Questa domanda mi è stata posta anche di recente e devo ammettere che prima d’ora non ci avevo mai riflettuto veramente, perché ho sempre accolto quello che arrivava, nonostante esistano sicuramente diversi testi che mi suscitano delle curiosità. Un tipo di percorso che potrebbe essere interessante, perché si va a scavare in memorie personali, potrebbe essere quello di interpretare una figura legata alle proprie radici. Un altro, invece, potrebbe essere quello a cui pensavo l’altro giorno, esiste un mondo femminile terribilmente stereotipato legato ad una serie tv che avevo visto tempo fa su Moana Pozzi. Vorrei provare a calarmi in figure femminili, come Moana, apparentemente molto distanti da me, ma che poi sicuramente non lo sono. Figure stereotipate, perché inserite in un contesto che il genere maschile e femminile vedono in modo diverso e che portano con sé un immaginario, a mio avviso, estremamente interessante.

L’obiettivo 5 dell’Agenda ONU 2030 per uno sviluppo sostenibile promuove la parità di genere. L’orizzonte dell’uguaglianza passa dalla consapevolezza del proprio valore, in questo senso, la cultura televisiva può essere un mezzo di emancipazione o si rivela portatrice di stereotipi?

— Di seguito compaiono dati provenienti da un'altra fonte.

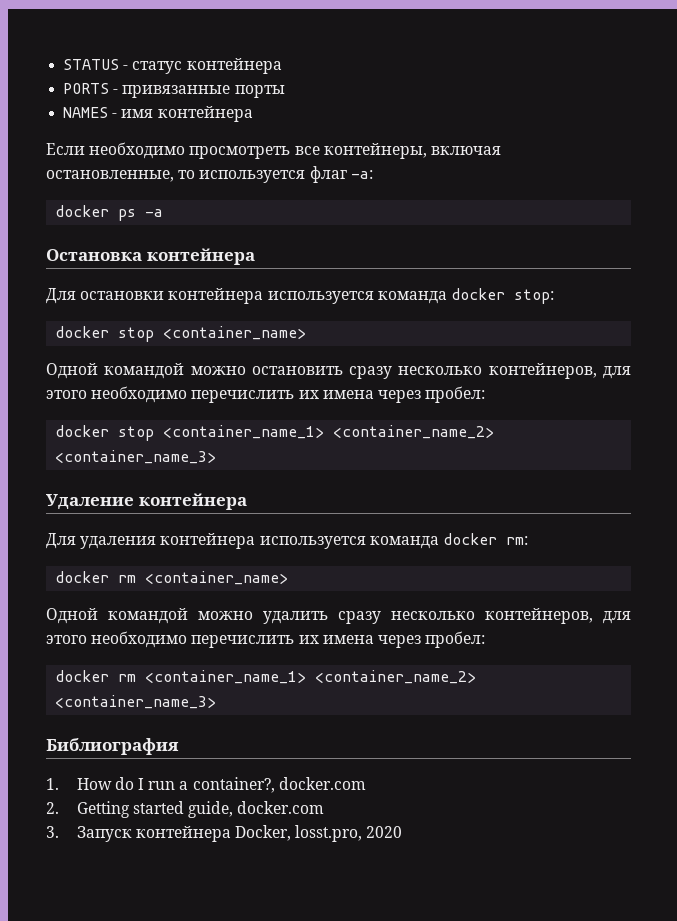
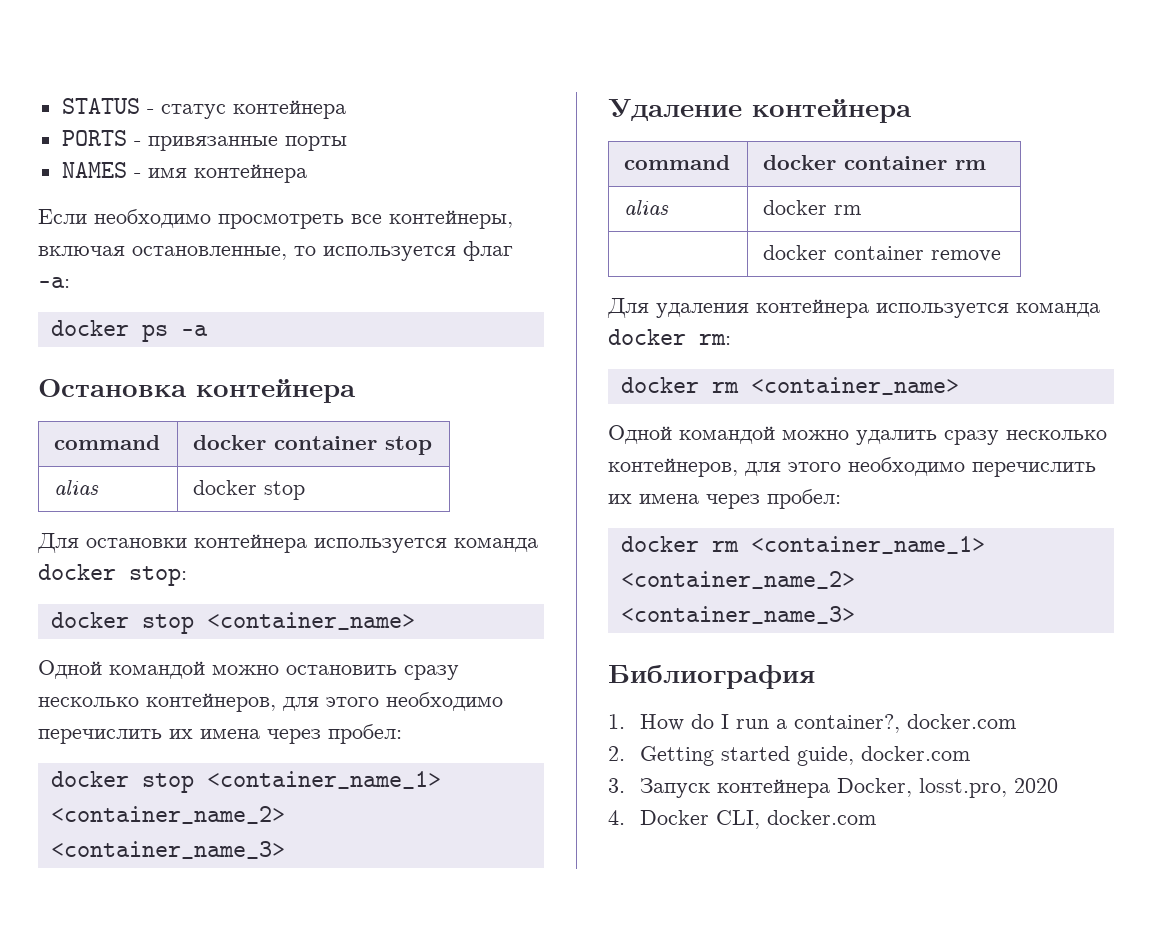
+ command | docker container stop
+ alias | docker stop
+ command | docker container rm
+ alias | docker rm
+ | docker container remove
+ 4. Docker CLI, docker.com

Sicuramente, va detto che ci troviamo in un periodo storico che registra un certo fermento per quanto riguarda l’impegno nella costruzione di una società che garantisca pari diritti a tutti. Nel mondo dello spettacolo ad esempio è nata “Amleta”, un’associazione che mira a contrastare la disparità e la violenza di genere e tante mie amiche e colleghe hanno deciso di farne parte. Se però andiamo a vedere cosa ha prodotto la TV, soprattutto negli anni Novanta, il quadro è desolante. L’immagine della donna è stata completamente devastata da una narrazione stereotipata, del genere “o angelicata o puttana”, e il problema è che per chi ci è cresciuto tutto ciò è normalità. Forse a teatro è più semplice scompaginare i ruoli, mentre in Tv è più complesso, ma il compito che dovremmo tutti darci è quello di cercare di cambiare. Come donne, in certi casi, dovremmo distaccarci dalla sindrome del timore reverenziale e sforzarci a portare quanto più di noi stesse in quello che facciamo. Il cambiamento profondo però arriva se lo si fa tutti insieme, uomini e donne.